「γ-GTP」について医師が解説 肝機能はγ-GTPだけ見てれば大丈夫?【健康診断】
健康診断の結果を見ているとき、「この数値は何を表しているのだろう?」と疑問に思ったことはありませんか? ローマ字の羅列が並んでおり、よくわからないという方も多くいらっしゃると思います。そこで今回は、肝機能結果の一つである「γ-GTP」について、東長崎駅前内科クリニックの吉良先生に伺いました。

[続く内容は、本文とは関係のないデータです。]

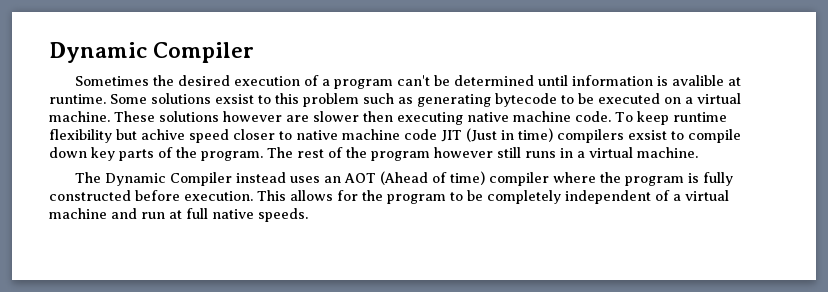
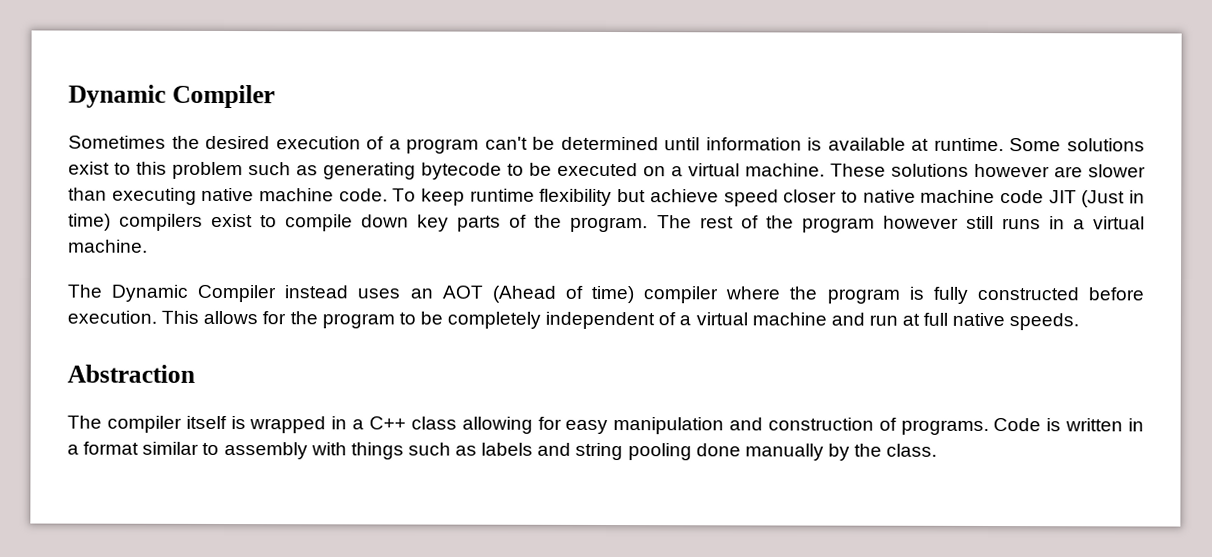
[671,75,724,86] avalible -> [827,137,906,151] available
[215,94,254,104] exsist -> [68,161,110,175] exist
[363,111,393,122] then -> [68,187,107,201] than
[141,129,185,140] achive -> [649,189,719,203] achieve
[628,130,667,140] exsist -> [211,213,254,228] exist
(308, 215) none -> [67,364,195,383] [67,415,1145,436] [67,441,938,461] // Abstraction // The compiler itself is wrapped in a C++ class allowing for easy manipulation and construction of programs. Code is written in a format similar to assembly with things such as labels and string pooling done manually by the class.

※この記事はMedical DOCにて【肝臓の数値は健診の「γ-GTP」(ガンマ・ジーティーピー)だけ見ておけば大丈夫?】と題して公開した記事を再編集して配信しており、内容はその取材時のものです。
監修医師:
吉良 文孝(東長崎駅前内科クリニック)
編集部
肝臓機能のバロメーターとして、とりわけ「γ-GTP」(ガンマ・ジーティーピー)が注目されがちですが、なぜでしょうか?
吉良先生
おそらくですが、「ガンマ」という文字の響きが印象に残るのでしょう。また、ほかの項目は正常値で、γ-GTPだけに異常値がみられることもあります。ですから、「異常値の現れやすい項目」であることは確かです。ちなみにγ-GTPは酵素の一種で、肝臓の代謝を上げる必要があるときに多く出されます。例えば、お酒を飲んだ後などです。ですから、肝臓がきちんと働いていることの証でもあるのです。
編集部
健診結果の肝臓の欄には、ほかにも項目が並んでいますよね?
吉良先生
はい。AST(GOTともいう)とALT(GPTともいう)が代表的で、これらはともに、肝臓が壊れたときに出されます。γ-GTPも肝臓が壊れたときに出されますが、壊れなくても、必要に応じて出される酵素です。ですから、肝臓の状態を判断するとき、「γ-GTPだけをウォッチしていればいい」ということにはなりません。
編集部
ASTやALTも含めて多軸で評価していくということですか?
吉良先生
はい。ASTとALTは肝臓の壊れた箇所によって出方が異なるので、「今、肝臓がどうなっているのか」が把握しやすくなります。γ-GTPの数値だけでもある程度は推測できますが、やはり、ほかの項目や患者さんの生活内容なども加味して評価します。
編集部
総合判定のABCなどは、どこまできめ細かく肝臓の状態を反映しているのでしょう?
吉良先生
各項目の数値から一律に付けられます。ですから、肝臓に異常がなくて「きちんとお酒を分解している証としてγ-GTPの異常値が出ている場合」でも、A判定以外になることはありえます。しかし、患者さんは、異常値や判定結果を基に、必要に応じて受診してください。決して「γ-GTPの数値は当てにならない」ということではありません。